Without the pictures, set down the records below word for word.

(Stored items)
╭──

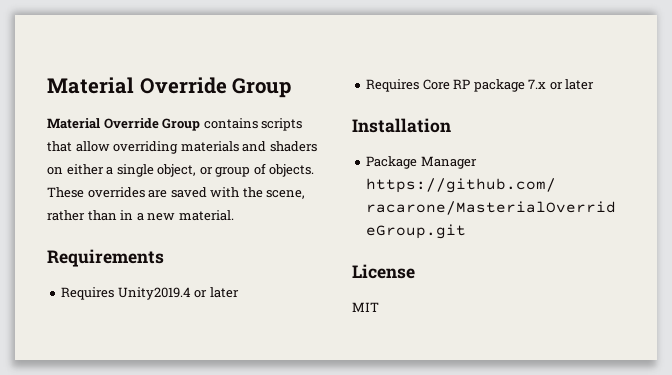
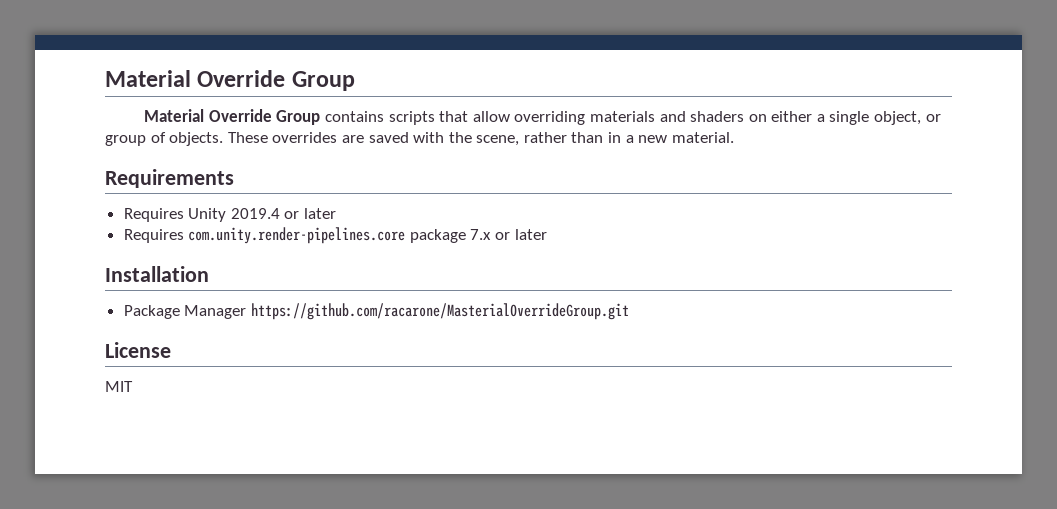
- Requires Unity2019.4 or later
+ Requires Unity 2019.4 or later
- Requires Core RP package 7.x or later
+ Requires com.unity.render-pipelines.core package 7.x or later

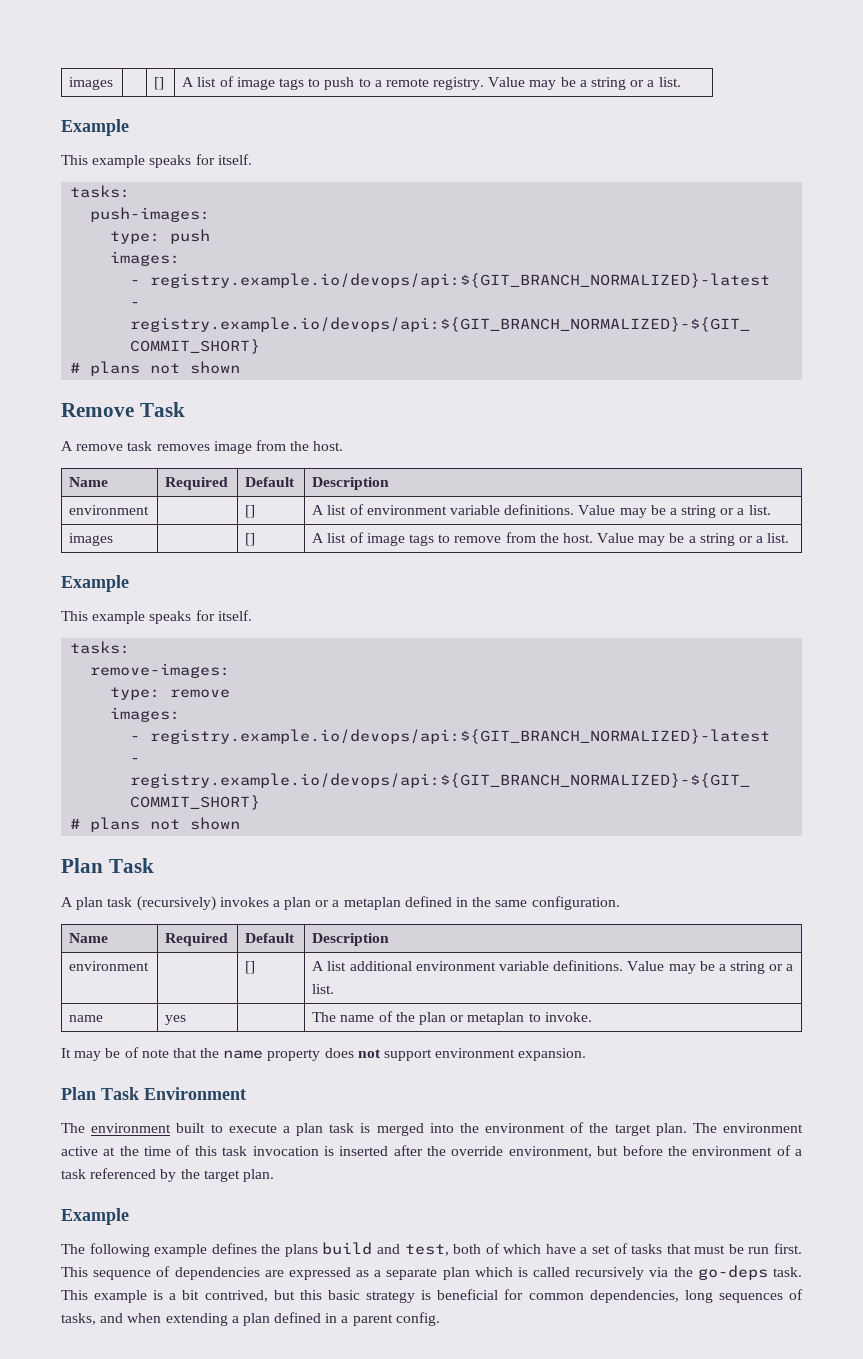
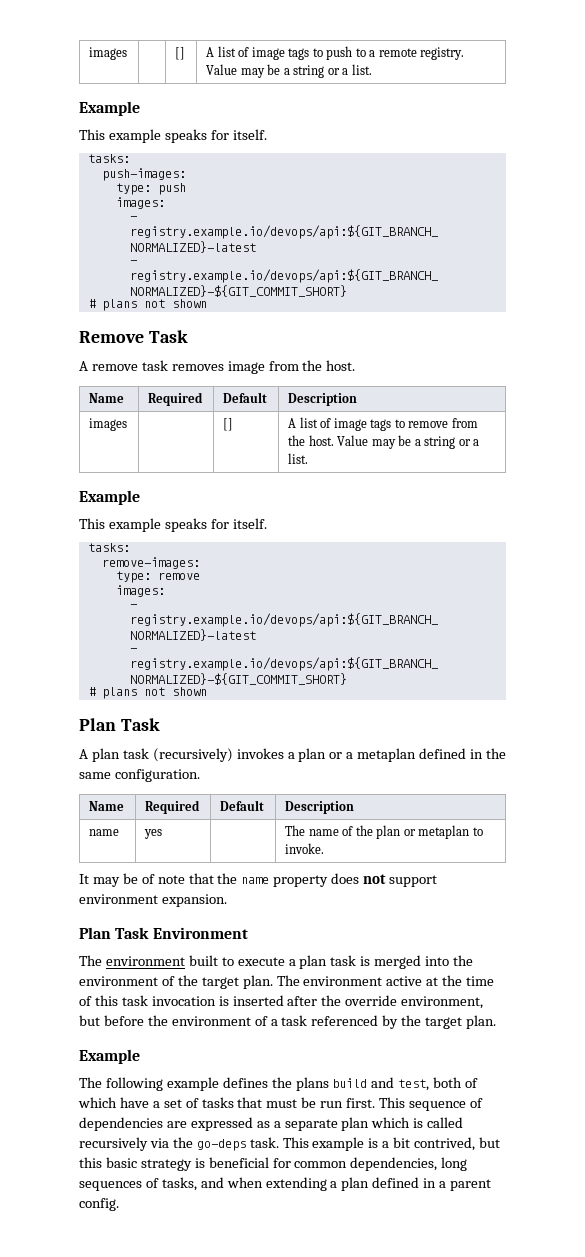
- environment | | [] | A list of environment variable definitions. Value may be a string or a list.
- environment | | [] | A list additional environment variable definitions. Value may be a string or a list.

╰──

» **Answer for the task**:
- Requires Unity2019.4 or later
+ Requires Unity 2019.4 or later
- Requires Core RP package 7.x or later
+ Requires com.unity.render-pipelines.core package 7.x or later

- environment | | [] | A list of environment variable definitions. Value may be a string or a list.
- environment | | [] | A list additional environment variable definitions. Value may be a string or a list.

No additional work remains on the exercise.